In its homeland it’s a blockbuster film and one that took years to develop to inevitably become “The Robot” or “Enhiran.” It’s garnered some rave reviews from Bollywood critics and has even scored something of a fanbase. But “The Robot” hasn’t caught on until a few years subsequent its initial release due to the internet’s capability of bringing to attention a movie very few have been aware of. Thanks to one person’s capturing of “Endhiran’s” most dazzling and over the top action sequence, this is a science fiction Bollywood film many have sought after its sensation as a web clip.
“Enhiran” as a whole is over two hours and one of the more creative science fiction films about a robot that forms a love for a woman and decides it’s time to turn against his creator who is competing for her love with him. Chitti is a new android and a revolution of Dr. Vaseegaran’s work after almost a decade of progress. Now becoming a sensation of the scientific and technological world, Chitti bonds with his human hosts engaging in human activities he’s not aware of including driving, eating, and battling with ne’er do wells who threaten the life of the gorgeous Sana.
Chitti is of course just a robot but his capability for good is immense, especially when he’s called upon to fight crime during key moments where director Shankar manages to display an amazing flair for some of the most unusual action scenes I’ve seen in years. There really is no limit to what Shankar invokes with the character of Chitti and when the robotic hero is called in to action, he shows a potential to be an avenger. Especially in one scene where Sana is threatened by a gang of thugs on a train cart. Chitti snaps in to action by her pleas and engages in a pretty damn incredible mob fight on a moving train where Chitti slides along an electrified railing, runs along the side of a train and jumps in to the mob battling them from all sides with a staff and even contorts his limbs to inflict bodily harm upon them.

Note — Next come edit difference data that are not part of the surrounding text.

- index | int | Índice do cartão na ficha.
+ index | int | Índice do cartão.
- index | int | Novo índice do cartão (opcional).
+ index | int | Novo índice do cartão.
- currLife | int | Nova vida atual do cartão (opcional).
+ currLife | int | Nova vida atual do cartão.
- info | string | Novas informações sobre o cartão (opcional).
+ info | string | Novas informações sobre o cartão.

After accidentally killing a little girl during a massive fire, Chitti’s use and grasping of humanity is called in to question and Dr. Vaseegaran is ordered to instill some sense of emotion in to the robot or de-activate him. Unfortunately Chitti’s mechanism works too well and he forms a passion for the gorgeous Sana (Aishwarya Rai is about as beautiful as ever) that corrupts him and turns him in to a vicious villain at the behest of the jealous Dr. Ghora who implements Chitti for his own underhanded deeds. The ability of envy and hatred turns Chitti in to a monster who goes on a rampage in the climactic final half where Shankar displays even more skill with off the wall and unique action scenes.

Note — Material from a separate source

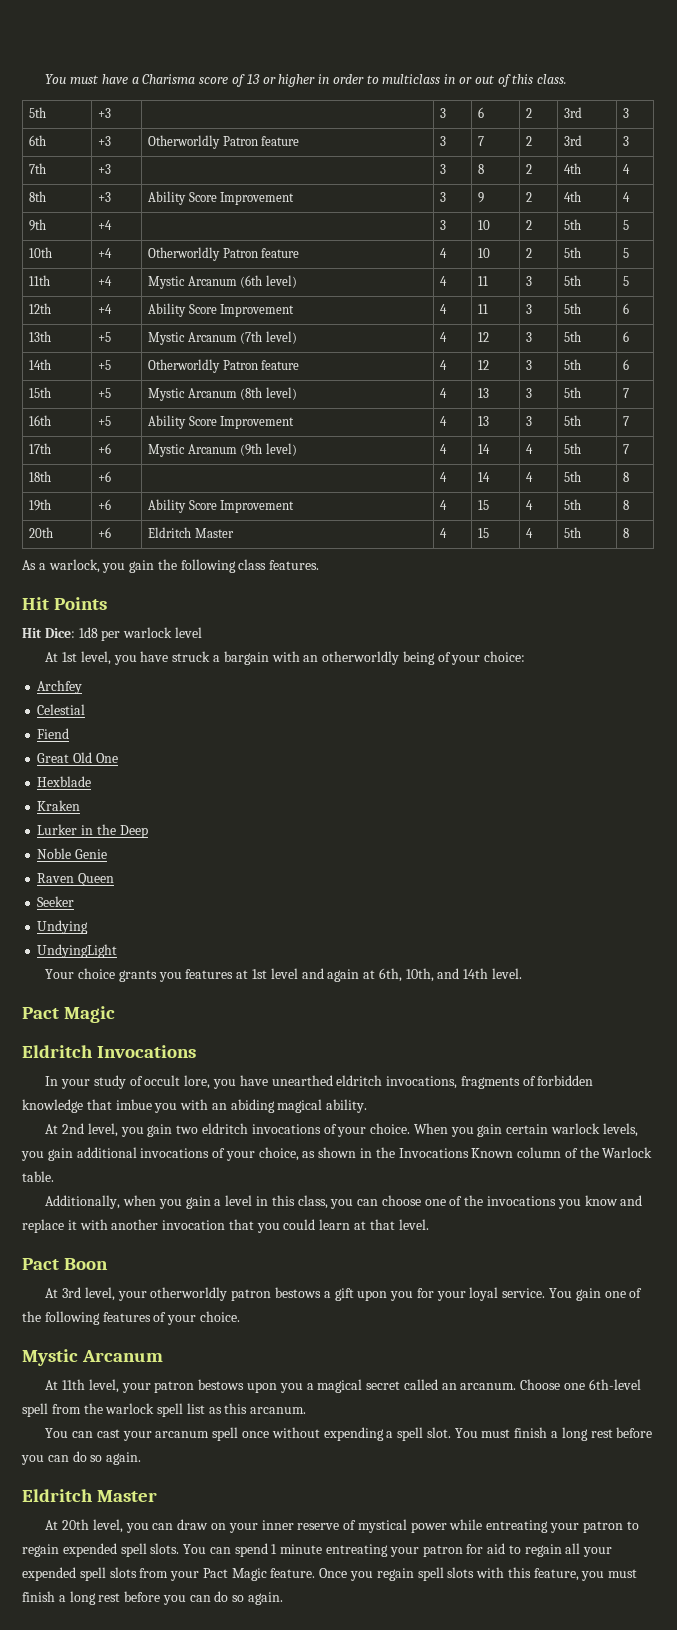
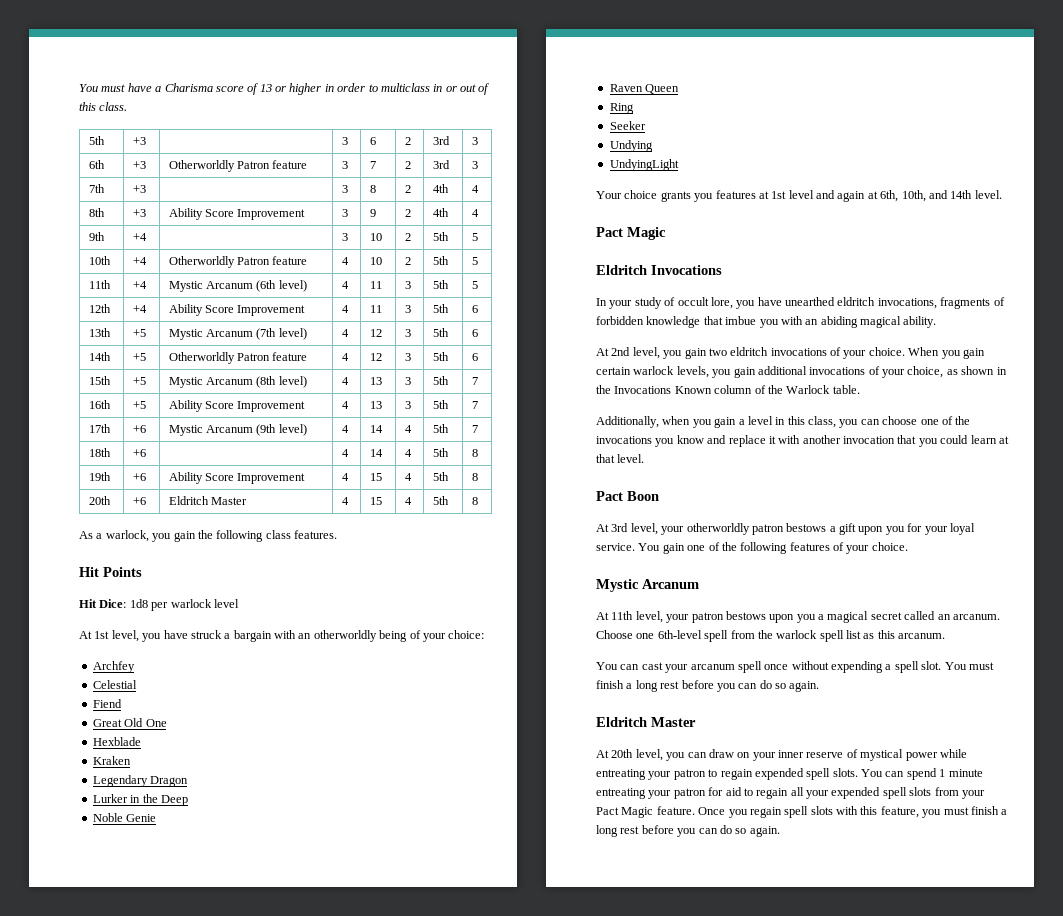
+ Legendary Dragon
+ Ring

Chitti magnetizes the environment around him, surfs on the body of a hapless officer acquires a slew of firearms that he sets off at one time, and there really is no limit to what Shankar is capable of working up in his mind when the action is concerned. I’m in no way shape or form a Bollywood fan, but “Endhiran” is far too creative and imaginative to be passed over by discriminatory viewers turned off by the massive musical numbers. Bollywood simply isn’t my cup of tea, but “Enhiran” is a surefire science fiction gem that many fans of the genre owe to themselves to watch and get experimental with. The concept opens the doors for the director to provide a limitless and off the wall series of action scenes, and they offer up pleasing entertainment I had an undeniable ball with. And you can’t argue with the beauty that is Aishwarya Rai.